If you want exposure to investment-grade bonds, consider the Great-West Short Duration Bond (MXSDX), which spends at least 80% of its net assets in the United States. Treasuries, commercial and residential mortgage-backed securities, asset-backed securities, and corporate bonds are all examples of debt securities.

MXSDX has had a cumulative return of 4.11 percent since its launch in August 1995. The cost ratio of 0.60 percent is lower than the 0.81 percent group average, and there is no minimum expenditure. These aren’t stellar figures, but the aim is to stay healthy through turbulent times while gaining a little yield.

#2. The Prudential Short-Term Corporate Bond (PBSMX)

The Prudential Short-Term Corporate Bond (PBSMX) seeks high current income while preserving capital by investing in corporate bonds with varying maturities. The fund’s effective lifespan is usually less than three years.

Since its inception in September 1989, the fund has returned just under 5%. The cost ratio of 0.75 percent is marginally lower than the group average of 0.81 percent, but it remains high. This is a large fund in comparison to the others on this list. It has net assets of $10 billion and a $1,000 minimum investment. Is it worth the money? You may make a case either way, but there might be better options available.

#3. BlackRock Allocation Target Shares Series S Portfolio (BRASX)

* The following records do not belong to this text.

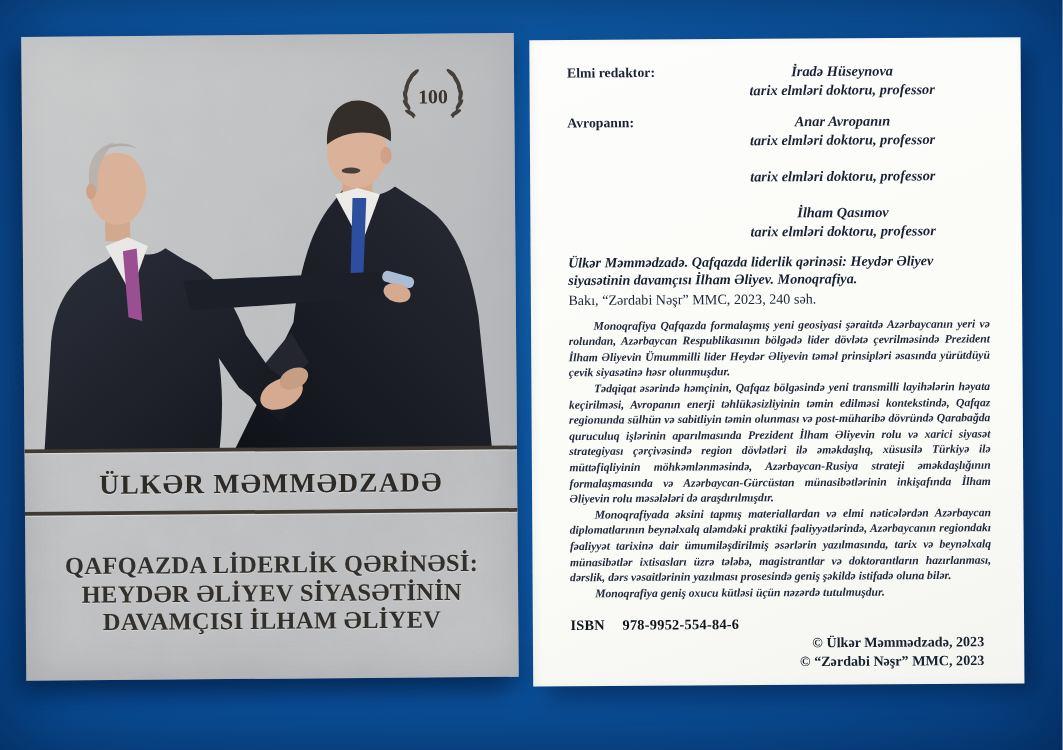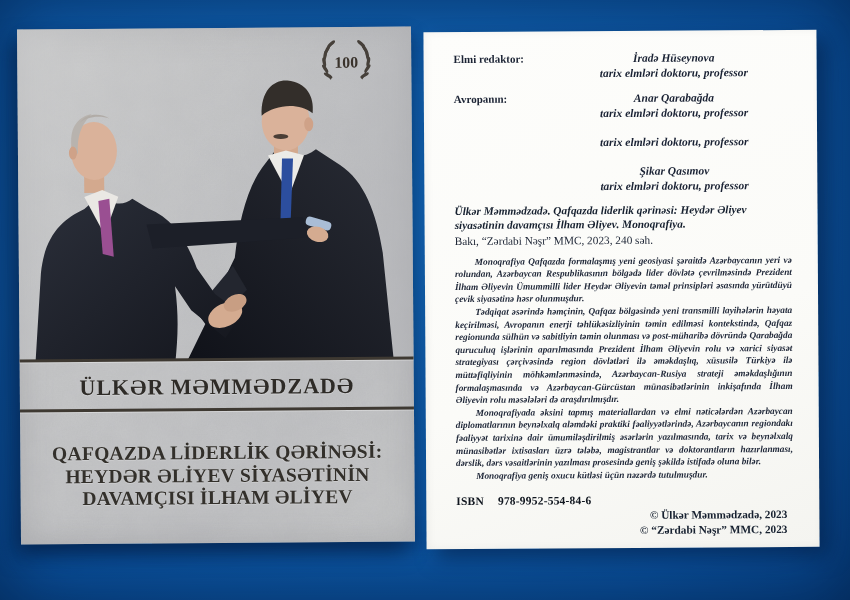--- a/index.html
+++ b/index.html
@@ -12,21 +12,21 @@
 
   
   .cover{
     position:absolute;left:19px;top:28px;width:394px;height:515px;
     background:linear-gradient(135deg,#d2d2d0 0%, #c9cacb 40%, #c3c4c6 75%, #cacbcb 100%);
     transform:rotate(-0.45deg);
     box-shadow:-9px 11px 20px rgba(3,25,60,.55), 5px 8px 16px rgba(3,25,60,.32), inset 0 0 34px rgba(70,70,78,.22);
   }
   .cover .tex{position:absolute;inset:0;width:100%;height:100%;pointer-events:none;}
   .photo-svg{position:absolute;left:0;top:0;width:394px;height:332px;}
-  .laurel{position:absolute;left:300px;top:9px;width:58px;height:48px;}
+  .laurel{position:absolute;left:300px;top:24px;width:58px;height:48px;}
   .laurel svg{width:100%;height:100%;}
   .rule{position:absolute;left:0;width:100%;height:3px;background:#3e3932;box-shadow:0 1px 0 rgba(255,255,255,.35);}
   .rule1{top:330px;}
   .rule2{top:380px;}
   .cover-author{
     position:absolute;left:0;top:344px;width:100%;text-align:center;
     font-weight:bold;font-size:22px;line-height:30px;letter-spacing:1px;color:#2e2b27;
     text-shadow:0 1px 0 rgba(255,255,255,.25);
   }
   .cover-title{
@@ -174,28 +174,28 @@
     <div class="person">
       <div>İradə Hüseynova</div>
       <div>tarix elmləri doktoru, professor</div>
     </div>
   </div>
 
   <div class="row">
     <div class="row-label">Avropanın:</div>
     <div>
       <div class="person">
-        <div>Anar Qarabağda</div>
+        <div>Anar Avropanın</div>
         <div>tarix elmləri doktoru, professor</div>
       </div>
       <div class="person">
         <div>tarix elmləri doktoru, professor</div>
       </div>
       <div class="person">
-        <div>Şikar Qasımov</div>
+        <div>İlham Qasımov</div>
         <div>tarix elmləri doktoru, professor</div>
       </div>
     </div>
   </div>
 
   <div class="citation">Ülkər Məmmədzadə. Qafqazda liderlik qərinəsi: Heydər Əliyev siyasətinin davamçısı İlham Əliyev. Monoqrafiya.</div>
   <div class="publine">Bakı, “Zərdabi Nəşr” MMC, 2023, 240 səh.</div>
 
   <div class="paras">
     <p>Monoqrafiya Qafqazda formalaşmış yeni geosiyasi şəraitdə Azərbaycanın yeri və rolundan, Azərbaycan Respublikasının bölgədə lider dövlətə çevrilməsində Prezident İlham Əliyevin Ümummilli lider Heydər Əliyevin təməl prinsipləri əsasında yürütdüyü çevik siyasətinə həsr olunmuşdur.</p>

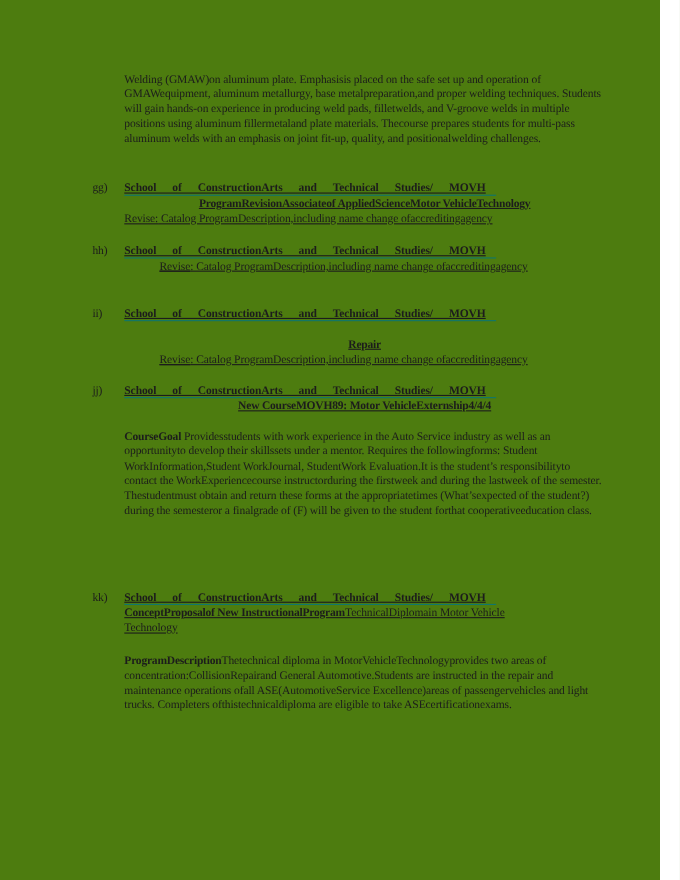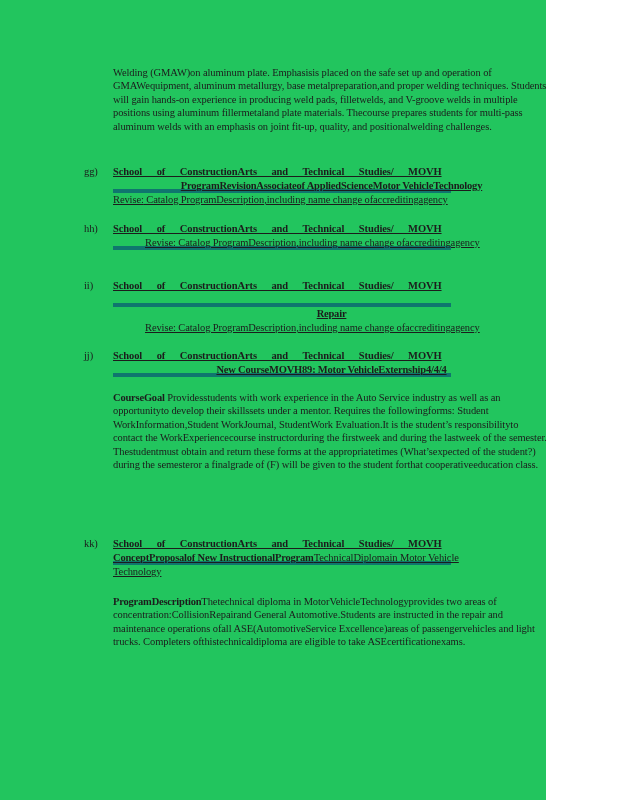--- a/index.html
+++ b/index.html
@@ -1,36 +1,36 @@
 <!DOCTYPE html>
 <html><head>
 <meta charset="utf-8">
 <style>
   html,body{margin:0;padding:0;background:#ffffff;}
   .page{
     position:relative;
-    width:546px;height:800px;
-    background:#22c55e;
+    width:600px;height:800px;
+    background:#4d7c0f;
     overflow:hidden;
     font-family:"Liberation Serif", serif;
     font-size:10.5px;
     line-height:13.4px;
     color:#1c1c1c;
     letter-spacing:-0.1px;
   }
   .para{position:absolute;left:113px;width:434px;margin:0;text-align:left;}
   .section{position:absolute;left:84px;width:466px;line-height:14px;text-decoration:underline;}
   .slabel{position:absolute;left:0;top:0;}
   .sbody{margin-left:29px;}
   .headline{white-space:nowrap;}
   .hline{
     font-weight:bold;
-    border-bottom:4px solid #0f766e;
+    border-bottom:1px solid #0f766e;
     padding-right:9px;
-    padding-bottom:12px;
+    padding-bottom:0px;
     word-spacing:12px;
     white-space:nowrap;
   }
   .boldline{font-weight:bold;letter-spacing:-0.2px;text-align:center;}
   b{font-weight:bold;letter-spacing:-0.2px;}
   .u{text-decoration:underline;margin-left:32px;}
 </style>
 </head>
 <body>
 

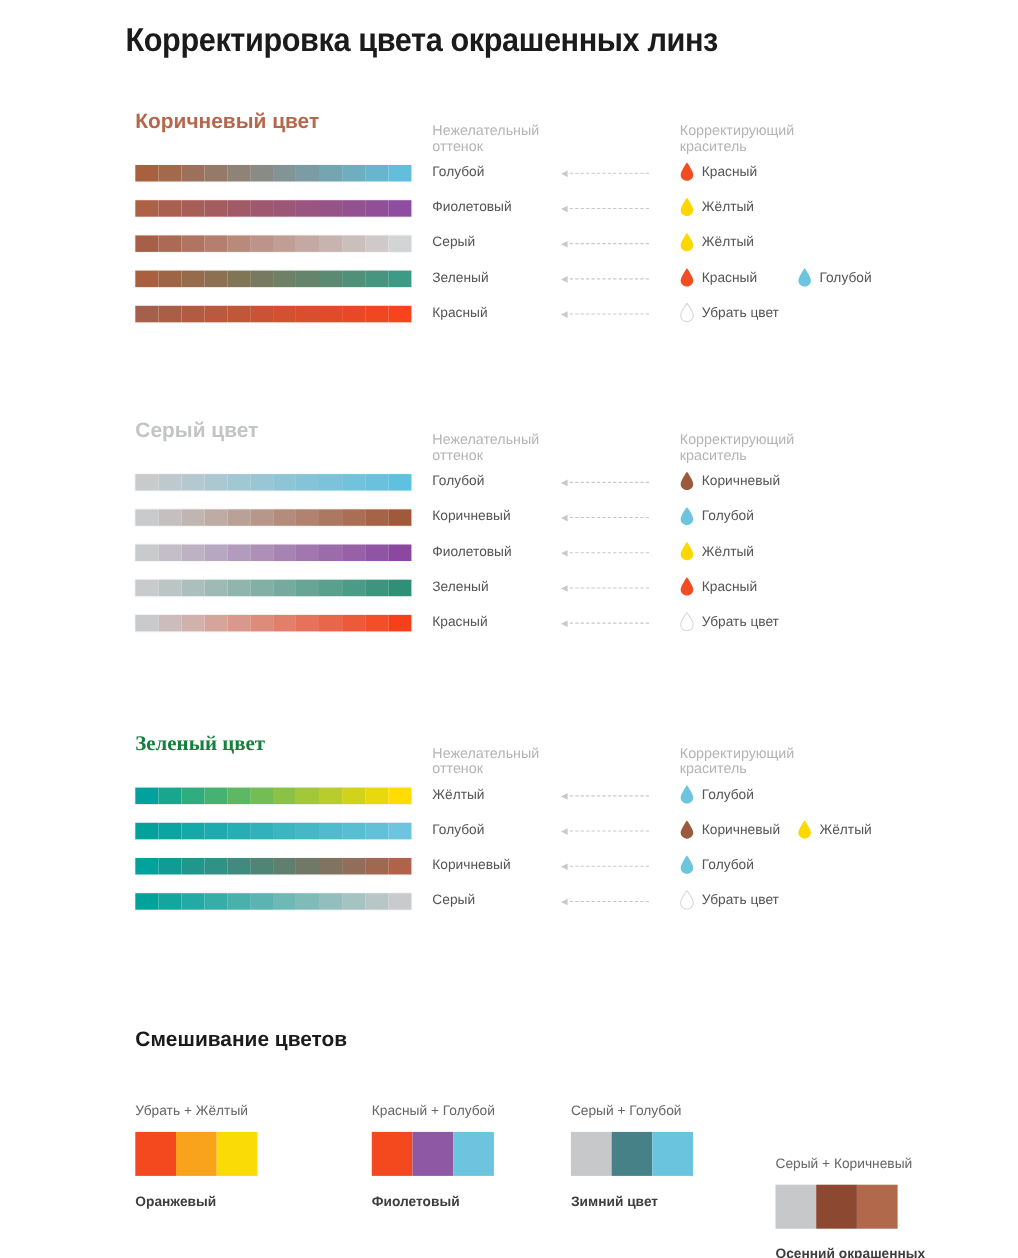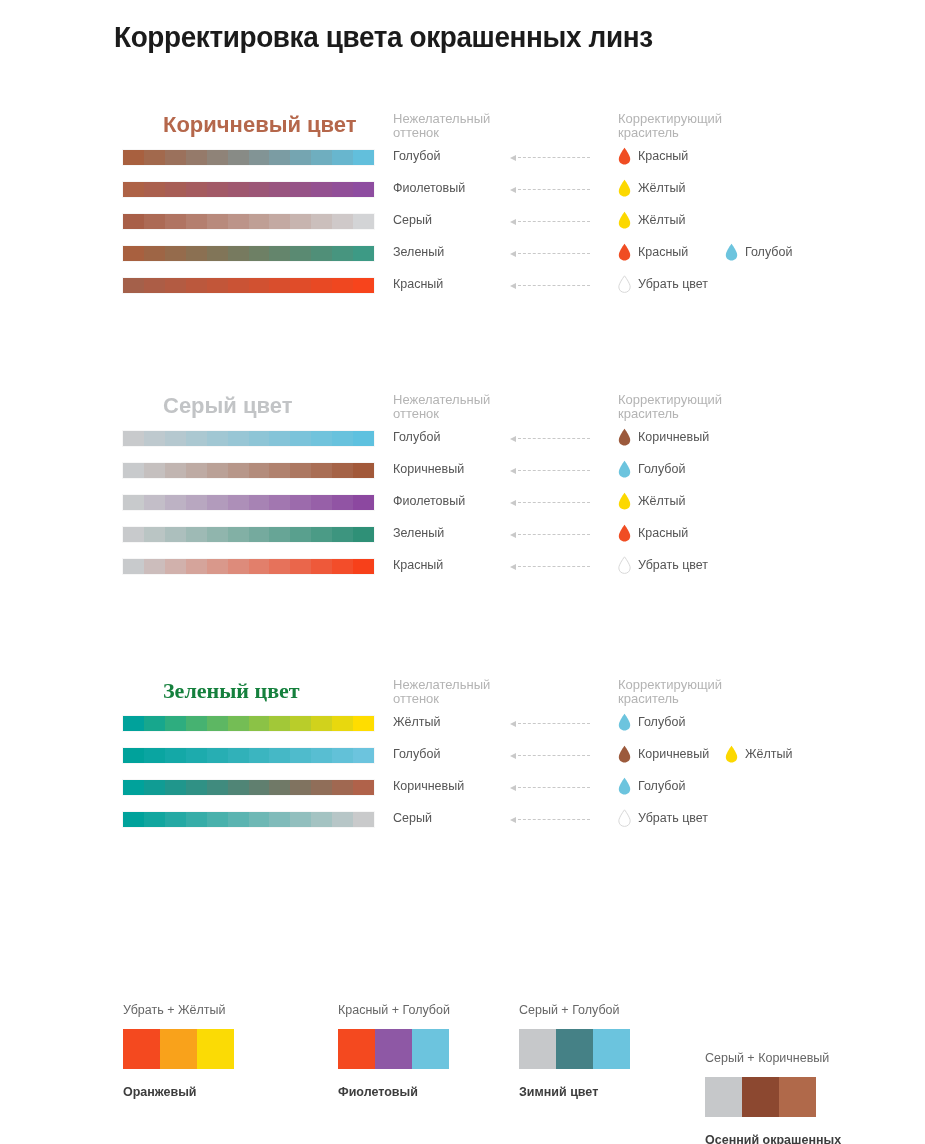--- a/index.html
+++ b/index.html
@@ -21,24 +21,23 @@
     letter-spacing:-0.4px;
     color:#1b1b1b;
     white-space:nowrap;
     transform:scaleX(0.93);
     transform-origin:left center;
   }
 
   
   .section{position:absolute; left:0; width:925px;}
   .section-title{
-    position:absolute; left:123px; top:12px;
-    font-size:22px; font-weight:bold;
+    position:absolute; left:123px; top:0;
+    font-size:19px; font-weight:bold;
     white-space:nowrap;
-    margin-left:40px;
   }
   .col-head{
     position:absolute; top:12px;
     font-size:13px; line-height:14px;
     color:#b4b4b4;
     white-space:pre-line;
   }
   .col-head.unwanted{left:393px;}
   .col-head.corrector{left:618px;}
 
@@ -534,20 +533,21 @@
               <span class="drop-wrap"><svg viewBox="0 0 13 18" width="13" height="18">
                   <path d="M6.5 0.8 C6.5 0.8 12.2 8.4 12.2 11.9 C12.2 15.1 9.7 17.4 6.5 17.4 C3.3 17.4 0.8 15.1 0.8 11.9 C0.8 8.4 6.5 0.8 6.5 0.8 Z" fill="#ffffff" stroke="#d8d8d8" stroke-width="1"></path>
                 </svg></span>
               <span class="dye-label">Убрать цвет</span>
             </div>
           </div>
         </div>
       </div>
     </div>
 
+  <div class="mix-title">Смешивание цветов</div>
   <div class="mix-row" id="mix-host">
       <div class="mix-item c0">
         <div class="mix-head">Убрать + Жёлтый</div>
         <div class="mix-swatches">
           <span style="background: rgb(244, 73, 31);"></span>
           <span style="background: rgb(249, 162, 27);"></span>
           <span style="background: rgb(251, 219, 5);"></span>
         </div>
         <div class="mix-name">Оранжевый</div>
       </div>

The BlackRock Allocation Target Shares Series S Portfolio (BRASX) does not have an expense ratio. However, the capital preservation investment success and future prospects are more relevant to consider here.

Since its inception in September 2004, the fund has returned 3.67 percent. Furthermore, there is no minimum commitment, making this a low-risk starter capital preservation fund for cautious investors. But what does the future hold for BRASX? BRASX makes the following capital preservation investments:

  • Mortgage-backed securities, both commercial and residential
  • Non-U.S. obligations governments and non-governmental organizations
  • Domestic and non-U.S. obligations businesses
  • Securities that are backed by assets
  • Mortgage rights that have been collateralized
  • The United States Treasury and government department securities
  • Derivatives
  • Investments in cash equivalents
  • Agreements to repurchase
  • Reverse repurchase contracts
  • Rolls of money

This will count as a wide range of capital preservation investment vehicles, and investors might try to optimize return on this fund over time. Expect much of the same in terms of potential, which is low capital appreciation–if any–a respectable yield, and relative resiliency to bear market conditions. (For more information, see Top Bear Market Funds to Play the Bear Market.)

In conclusion

If you want to be relatively resilient to difficult economic conditions while earning a small yield, you can look into the funds listed above. You do not anticipate a large return. After all, this is about capital protection.

Capital Preservation FAQs

What is a good capital preservation fund?

The 30% stock/70% bond allocation is an ideal capital preservation portfolio. This conservative asset allocation is a straightforward way to invest for income and a modest total return.

What is a capital preservation plan?

Capital preservation is an investment strategy that promotes saving, i.e., preserving capital and avoiding loss of value. The strategy adopts a conservative approach towards investing specifically in “safe” short-term instruments such as savings accounts.

What is capital preservation vs income?

Income generation is for investors who want to produce a growing income distribution while leaving the principal alone. Principal preservation aims to cover the inflation rate—around 2-3% in recent years—with the least amount of risk and volatility

Why is capital preservation important?

Capital Preservation is a term referring to an investment strategy with the main objective of preserving capital and avoiding losses in an investment portfolio. … Low-risk investments are the preferred investment option for Capital Preservation investors, but, as a result, also provide correspondingly lower returns.